- Exercise: Exactly as written, output each record given below.

Web interface edit records
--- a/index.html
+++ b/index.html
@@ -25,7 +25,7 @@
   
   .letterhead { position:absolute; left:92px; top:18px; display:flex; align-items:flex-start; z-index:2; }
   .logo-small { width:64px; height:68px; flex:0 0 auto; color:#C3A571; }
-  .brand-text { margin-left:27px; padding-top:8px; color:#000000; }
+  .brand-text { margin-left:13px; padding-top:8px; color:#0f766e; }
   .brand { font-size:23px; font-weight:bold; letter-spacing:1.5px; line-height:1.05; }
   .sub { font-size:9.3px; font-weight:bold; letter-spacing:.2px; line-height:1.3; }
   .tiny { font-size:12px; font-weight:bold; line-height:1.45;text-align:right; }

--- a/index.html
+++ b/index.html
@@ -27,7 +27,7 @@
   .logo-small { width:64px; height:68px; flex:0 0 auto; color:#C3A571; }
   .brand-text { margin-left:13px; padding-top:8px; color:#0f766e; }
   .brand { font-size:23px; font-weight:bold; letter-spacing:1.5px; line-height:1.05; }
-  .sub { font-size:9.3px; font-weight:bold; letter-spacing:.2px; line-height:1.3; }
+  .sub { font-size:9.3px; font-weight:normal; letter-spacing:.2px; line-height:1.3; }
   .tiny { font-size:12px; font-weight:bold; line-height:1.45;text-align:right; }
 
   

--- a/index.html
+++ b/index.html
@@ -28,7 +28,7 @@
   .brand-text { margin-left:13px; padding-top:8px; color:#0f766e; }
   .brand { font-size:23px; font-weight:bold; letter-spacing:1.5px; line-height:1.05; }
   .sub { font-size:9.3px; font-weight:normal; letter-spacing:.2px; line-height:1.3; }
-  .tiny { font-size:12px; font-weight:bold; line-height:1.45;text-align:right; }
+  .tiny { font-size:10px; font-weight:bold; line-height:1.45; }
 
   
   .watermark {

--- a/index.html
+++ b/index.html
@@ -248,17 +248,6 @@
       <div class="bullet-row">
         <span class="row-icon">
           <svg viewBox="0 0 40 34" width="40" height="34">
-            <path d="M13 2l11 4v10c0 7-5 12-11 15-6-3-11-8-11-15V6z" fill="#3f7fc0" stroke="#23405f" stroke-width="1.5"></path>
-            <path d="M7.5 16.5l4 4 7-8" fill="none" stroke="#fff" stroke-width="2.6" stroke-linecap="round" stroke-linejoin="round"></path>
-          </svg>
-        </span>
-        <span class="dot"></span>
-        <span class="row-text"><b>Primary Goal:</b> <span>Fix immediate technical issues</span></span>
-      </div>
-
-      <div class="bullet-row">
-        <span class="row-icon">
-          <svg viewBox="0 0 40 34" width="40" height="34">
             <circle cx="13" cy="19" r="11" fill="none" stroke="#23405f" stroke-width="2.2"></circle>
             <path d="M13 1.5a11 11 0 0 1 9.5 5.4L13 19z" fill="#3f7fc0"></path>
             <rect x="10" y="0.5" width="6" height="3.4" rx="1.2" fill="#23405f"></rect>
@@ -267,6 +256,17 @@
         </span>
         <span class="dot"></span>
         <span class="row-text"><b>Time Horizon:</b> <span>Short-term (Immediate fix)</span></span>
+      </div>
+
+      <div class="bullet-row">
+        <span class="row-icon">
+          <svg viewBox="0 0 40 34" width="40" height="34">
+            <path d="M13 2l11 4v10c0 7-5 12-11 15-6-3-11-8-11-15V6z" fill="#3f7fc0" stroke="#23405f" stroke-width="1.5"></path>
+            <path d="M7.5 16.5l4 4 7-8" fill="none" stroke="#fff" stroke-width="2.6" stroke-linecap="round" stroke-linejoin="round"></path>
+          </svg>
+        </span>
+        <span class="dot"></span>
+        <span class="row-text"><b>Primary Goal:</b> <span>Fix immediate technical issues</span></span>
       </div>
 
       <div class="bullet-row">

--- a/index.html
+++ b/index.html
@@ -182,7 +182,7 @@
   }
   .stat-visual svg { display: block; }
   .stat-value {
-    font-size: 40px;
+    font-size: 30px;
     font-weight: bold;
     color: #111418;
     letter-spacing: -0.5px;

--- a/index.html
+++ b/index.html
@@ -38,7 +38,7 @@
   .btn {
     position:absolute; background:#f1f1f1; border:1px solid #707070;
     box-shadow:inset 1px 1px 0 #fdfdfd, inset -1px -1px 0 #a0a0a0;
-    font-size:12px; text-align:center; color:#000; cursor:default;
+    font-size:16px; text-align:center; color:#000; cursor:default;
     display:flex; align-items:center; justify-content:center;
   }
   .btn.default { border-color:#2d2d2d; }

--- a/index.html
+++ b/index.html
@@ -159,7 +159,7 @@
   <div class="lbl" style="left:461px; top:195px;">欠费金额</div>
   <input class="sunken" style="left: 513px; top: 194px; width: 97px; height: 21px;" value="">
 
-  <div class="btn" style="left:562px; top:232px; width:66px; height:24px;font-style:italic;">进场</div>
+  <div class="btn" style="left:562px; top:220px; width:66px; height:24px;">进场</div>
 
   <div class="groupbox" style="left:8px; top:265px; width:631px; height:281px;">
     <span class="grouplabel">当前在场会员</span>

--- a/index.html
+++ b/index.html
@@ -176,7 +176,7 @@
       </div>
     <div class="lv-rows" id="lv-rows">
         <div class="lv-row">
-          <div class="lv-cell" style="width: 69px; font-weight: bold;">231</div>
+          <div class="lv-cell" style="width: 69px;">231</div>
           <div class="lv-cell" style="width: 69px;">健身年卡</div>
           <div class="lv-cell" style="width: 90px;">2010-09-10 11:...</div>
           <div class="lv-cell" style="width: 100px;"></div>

- Response to the exercise:
--- a/index.html
+++ b/index.html
@@ -25,7 +25,7 @@
   
   .letterhead { position:absolute; left:92px; top:18px; display:flex; align-items:flex-start; z-index:2; }
   .logo-small { width:64px; height:68px; flex:0 0 auto; color:#C3A571; }
-  .brand-text { margin-left:27px; padding-top:8px; color:#000000; }
+  .brand-text { margin-left:13px; padding-top:8px; color:#0f766e; }
   .brand { font-size:23px; font-weight:bold; letter-spacing:1.5px; line-height:1.05; }
   .sub { font-size:9.3px; font-weight:bold; letter-spacing:.2px; line-height:1.3; }
   .tiny { font-size:12px; font-weight:bold; line-height:1.45;text-align:right; }

--- a/index.html
+++ b/index.html
@@ -27,7 +27,7 @@
   .logo-small { width:64px; height:68px; flex:0 0 auto; color:#C3A571; }
   .brand-text { margin-left:13px; padding-top:8px; color:#0f766e; }
   .brand { font-size:23px; font-weight:bold; letter-spacing:1.5px; line-height:1.05; }
-  .sub { font-size:9.3px; font-weight:bold; letter-spacing:.2px; line-height:1.3; }
+  .sub { font-size:9.3px; font-weight:normal; letter-spacing:.2px; line-height:1.3; }
   .tiny { font-size:12px; font-weight:bold; line-height:1.45;text-align:right; }
 
   

--- a/index.html
+++ b/index.html
@@ -28,7 +28,7 @@
   .brand-text { margin-left:13px; padding-top:8px; color:#0f766e; }
   .brand { font-size:23px; font-weight:bold; letter-spacing:1.5px; line-height:1.05; }
   .sub { font-size:9.3px; font-weight:normal; letter-spacing:.2px; line-height:1.3; }
-  .tiny { font-size:12px; font-weight:bold; line-height:1.45;text-align:right; }
+  .tiny { font-size:10px; font-weight:bold; line-height:1.45; }
 
   
   .watermark {

--- a/index.html
+++ b/index.html
@@ -248,17 +248,6 @@
       <div class="bullet-row">
         <span class="row-icon">
           <svg viewBox="0 0 40 34" width="40" height="34">
-            <path d="M13 2l11 4v10c0 7-5 12-11 15-6-3-11-8-11-15V6z" fill="#3f7fc0" stroke="#23405f" stroke-width="1.5"></path>
-            <path d="M7.5 16.5l4 4 7-8" fill="none" stroke="#fff" stroke-width="2.6" stroke-linecap="round" stroke-linejoin="round"></path>
-          </svg>
-        </span>
-        <span class="dot"></span>
-        <span class="row-text"><b>Primary Goal:</b> <span>Fix immediate technical issues</span></span>
-      </div>
-
-      <div class="bullet-row">
-        <span class="row-icon">
-          <svg viewBox="0 0 40 34" width="40" height="34">
             <circle cx="13" cy="19" r="11" fill="none" stroke="#23405f" stroke-width="2.2"></circle>
             <path d="M13 1.5a11 11 0 0 1 9.5 5.4L13 19z" fill="#3f7fc0"></path>
             <rect x="10" y="0.5" width="6" height="3.4" rx="1.2" fill="#23405f"></rect>
@@ -267,6 +256,17 @@
         </span>
         <span class="dot"></span>
         <span class="row-text"><b>Time Horizon:</b> <span>Short-term (Immediate fix)</span></span>
+      </div>
+
+      <div class="bullet-row">
+        <span class="row-icon">
+          <svg viewBox="0 0 40 34" width="40" height="34">
+            <path d="M13 2l11 4v10c0 7-5 12-11 15-6-3-11-8-11-15V6z" fill="#3f7fc0" stroke="#23405f" stroke-width="1.5"></path>
+            <path d="M7.5 16.5l4 4 7-8" fill="none" stroke="#fff" stroke-width="2.6" stroke-linecap="round" stroke-linejoin="round"></path>
+          </svg>
+        </span>
+        <span class="dot"></span>
+        <span class="row-text"><b>Primary Goal:</b> <span>Fix immediate technical issues</span></span>
       </div>
 
       <div class="bullet-row">

--- a/index.html
+++ b/index.html
@@ -182,7 +182,7 @@
   }
   .stat-visual svg { display: block; }
   .stat-value {
-    font-size: 40px;
+    font-size: 30px;
     font-weight: bold;
     color: #111418;
     letter-spacing: -0.5px;

--- a/index.html
+++ b/index.html
@@ -38,7 +38,7 @@
   .btn {
     position:absolute; background:#f1f1f1; border:1px solid #707070;
     box-shadow:inset 1px 1px 0 #fdfdfd, inset -1px -1px 0 #a0a0a0;
-    font-size:12px; text-align:center; color:#000; cursor:default;
+    font-size:16px; text-align:center; color:#000; cursor:default;
     display:flex; align-items:center; justify-content:center;
   }
   .btn.default { border-color:#2d2d2d; }

--- a/index.html
+++ b/index.html
@@ -159,7 +159,7 @@
   <div class="lbl" style="left:461px; top:195px;">欠费金额</div>
   <input class="sunken" style="left: 513px; top: 194px; width: 97px; height: 21px;" value="">
 
-  <div class="btn" style="left:562px; top:232px; width:66px; height:24px;font-style:italic;">进场</div>
+  <div class="btn" style="left:562px; top:220px; width:66px; height:24px;">进场</div>
 
   <div class="groupbox" style="left:8px; top:265px; width:631px; height:281px;">
     <span class="grouplabel">当前在场会员</span>

--- a/index.html
+++ b/index.html
@@ -176,7 +176,7 @@
       </div>
     <div class="lv-rows" id="lv-rows">
         <div class="lv-row">
-          <div class="lv-cell" style="width: 69px; font-weight: bold;">231</div>
+          <div class="lv-cell" style="width: 69px;">231</div>
           <div class="lv-cell" style="width: 69px;">健身年卡</div>
           <div class="lv-cell" style="width: 90px;">2010-09-10 11:...</div>
           <div class="lv-cell" style="width: 100px;"></div>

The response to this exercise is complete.